Exercise details ->
Run through the data and copy out every line that mentions the word "label".

Screenshot and code edit data:
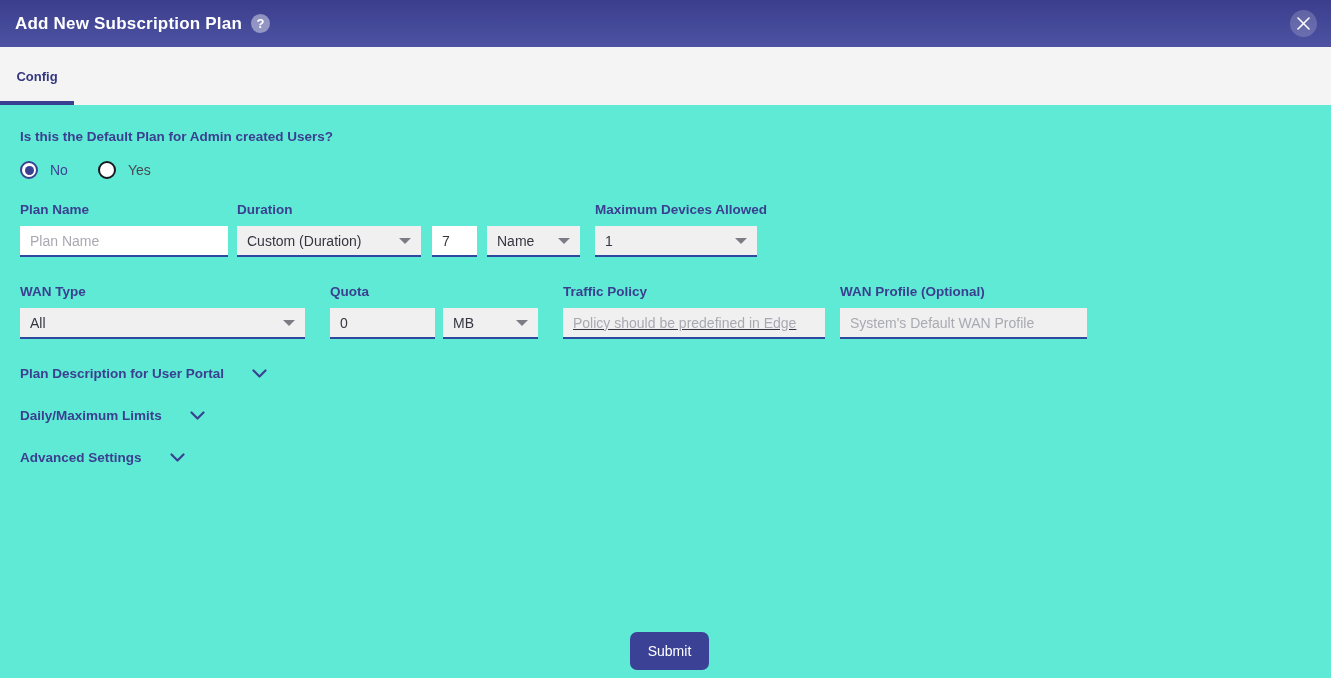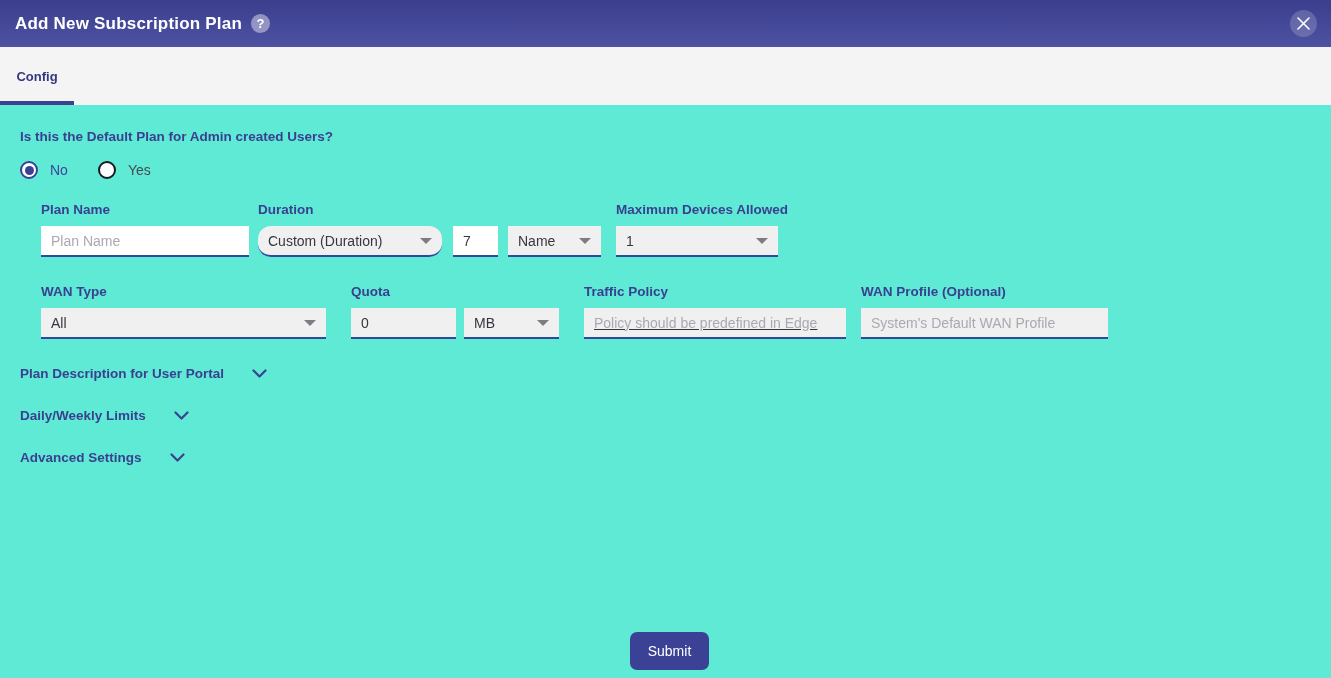--- a/index.html
+++ b/index.html
@@ -103,7 +103,7 @@
   .radio-label { margin-left: 12px; font-size: 14px; color: #4a4a55; }
   .radio-option.selected .radio-label { color: #3f4398; }
 
-  .form-row { display: flex; align-items: flex-end; margin-bottom: 27px; margin-left: 21px; }
+  .form-row { display: flex; align-items: flex-end; margin-bottom: 27px; }
   .form-group { display: flex; flex-direction: column; }
   .field-label {
     font-size: 13.5px;

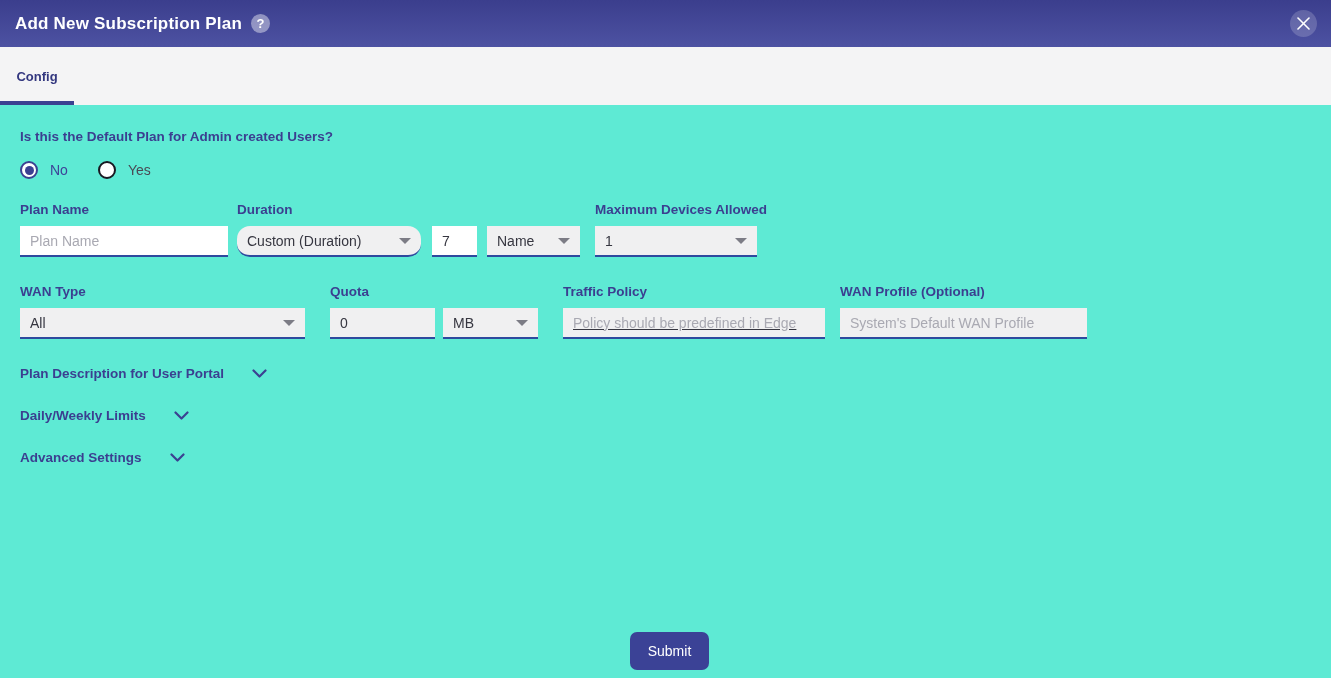--- a/index.html
+++ b/index.html
@@ -146,7 +146,7 @@
   .gap-15 { margin-right: 15px; }
   .gap-25 { margin-right: 25px; }
   .gap-8  { margin-right: 8px; }
-  .w-duration { width: 184px; border-radius: 13px; }
+  .w-duration { width: 184px; }
   .w-durnum { width: 45px; }
   .w-days { width: 93px; }
   .w-maxdev { width: 162px; }

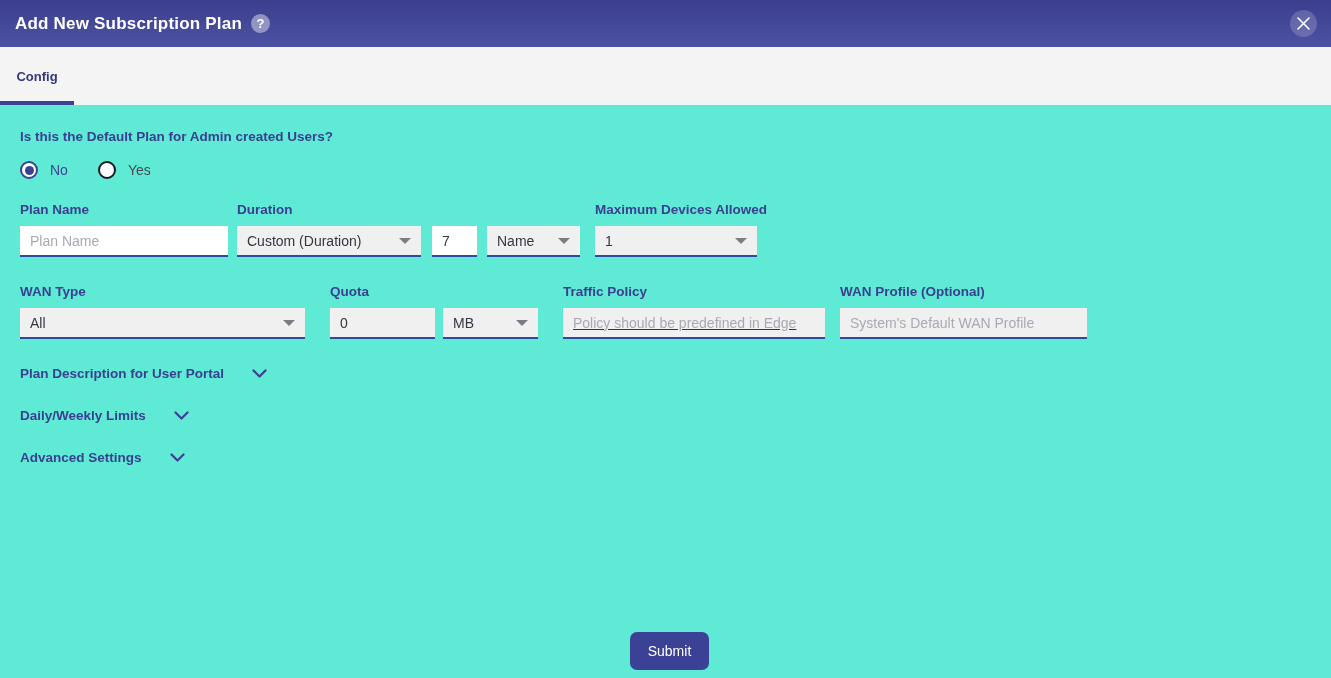--- a/index.html
+++ b/index.html
@@ -301,7 +301,7 @@
     </div>
 
     <div class="section-toggle">
-      <span class="section-label">Daily/Weekly Limits</span>
+      <span class="section-label">Daily/Maximum Limits</span>
       <svg width="15" height="10" viewBox="0 0 15 10">
         <polyline points="1.5,1.5 7.5,7.5 13.5,1.5" fill="none" stroke="#3b4191" stroke-width="2.2" stroke-linecap="round" stroke-linejoin="round"></polyline>
       </svg>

Result of this exercise ->
   .radio-label { margin-left: 12px; font-size: 14px; color: #4a4a55; }
   .radio-option.selected .radio-label { color: #3f4398; }
   .field-label {
-      <span class="section-label">Daily/Weekly Limits</span>
+      <span class="section-label">Daily/Maximum Limits</span>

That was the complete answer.